Four years ago, a low-slung factory on the fringes of town here was stagnating and shedding workers. Then Siemens, the German industrial giant, bought the plant and folded it into a global enterprise. Today, the factory is shipping wastewater treatment equipment to Asia and the Middle East and employing twice as many workers.
“Globalization has been good for Holland,” said David J. Spyker, once the plant manager and now vice president of a Siemens unit with operations around the world.
About 60 miles to the northeast, such talk provokes contemptuous snickers. Two years have passed since a Swedish multinational shut down what had been the largest refrigerator factory in the country, a sprawling complex along the Flat River in Greenville.
The company, Electrolux, sent production to Mexico, eliminating 2,700 jobs from a town of 8,000 people.
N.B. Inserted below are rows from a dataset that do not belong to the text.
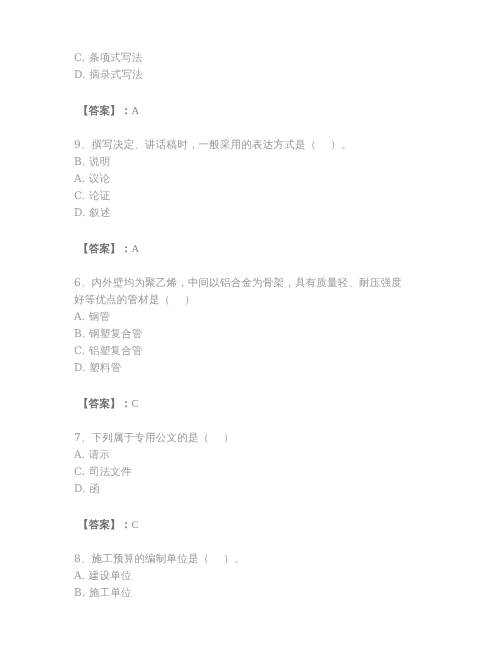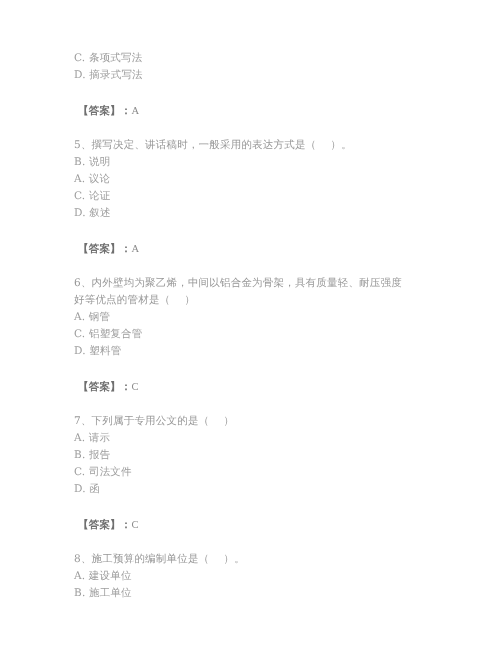--- a/index.html
+++ b/index.html
@@ -63,43 +63,43 @@
 <div class="page">
   <div class="content" id="question-list">
       <div class="blk">
         <div class="line opt">C. 条项式写法</div>
         <div class="line opt">D. 摘录式写法</div>
         <div class="gap-answer"></div>
         <div class="answer-line"><span>【答案】：</span><span class="ans-val">A</span></div>
       </div>
       <div class="gap-block"></div>
       <div class="blk">
-        <div class="line stem">5、撰写决定、讲话稿时，一般采用的表达方式是（    ）。</div>
+        <div class="line stem">9、撰写决定、讲话稿时，一般采用的表达方式是（    ）。</div>
         <div class="line opt">B. 说明</div>
         <div class="line opt">A. 议论</div>
         <div class="line opt">C. 论证</div>
         <div class="line opt">D. 叙述</div>
         <div class="gap-answer"></div>
         <div class="answer-line"><span>【答案】：</span><span class="ans-val">A</span></div>
       </div>
       <div class="gap-block"></div>
       <div class="blk">
         <div class="line stem">6、内外壁均为聚乙烯，中间以铝合金为骨架，具有质量轻、耐压强度</div>
         <div class="line stem">好等优点的管材是（    ）</div>
         <div class="line opt">A. 钢管</div>
+        <div class="line opt">B. 钢塑复合管</div>
         <div class="line opt">C. 铝塑复合管</div>
         <div class="line opt">D. 塑料管</div>
         <div class="gap-answer"></div>
         <div class="answer-line"><span>【答案】：</span><span class="ans-val">C</span></div>
       </div>
       <div class="gap-block"></div>
       <div class="blk">
         <div class="line stem">7、下列属于专用公文的是（    ）</div>
         <div class="line opt">A. 请示</div>
-        <div class="line opt">B. 报告</div>
         <div class="line opt">C. 司法文件</div>
         <div class="line opt">D. 函</div>
         <div class="gap-answer"></div>
         <div class="answer-line"><span>【答案】：</span><span class="ans-val">C</span></div>
       </div>
       <div class="gap-block"></div>
       <div class="blk">
         <div class="line stem">8、施工预算的编制单位是（    ）。</div>
         <div class="line opt">A. 建设单位</div>
         <div class="line opt">B. 施工单位</div>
“Everybody talks about Electrolux around here the way the rest of the country talks about Katrina,” said Becky Gebhart, manager of a nonprofit medical clinic that opened last November in Greenville, 30 miles northeast of Grand Rapids, that serves people with little or no health insurance.
As foreign buyers descend upon the United States, capturing widening swaths of the industrial landscape and putting millions of Americans to work for new owners, these two cities offer sharply competing narratives for a nation still uneasy about being on the selling end of the global economy.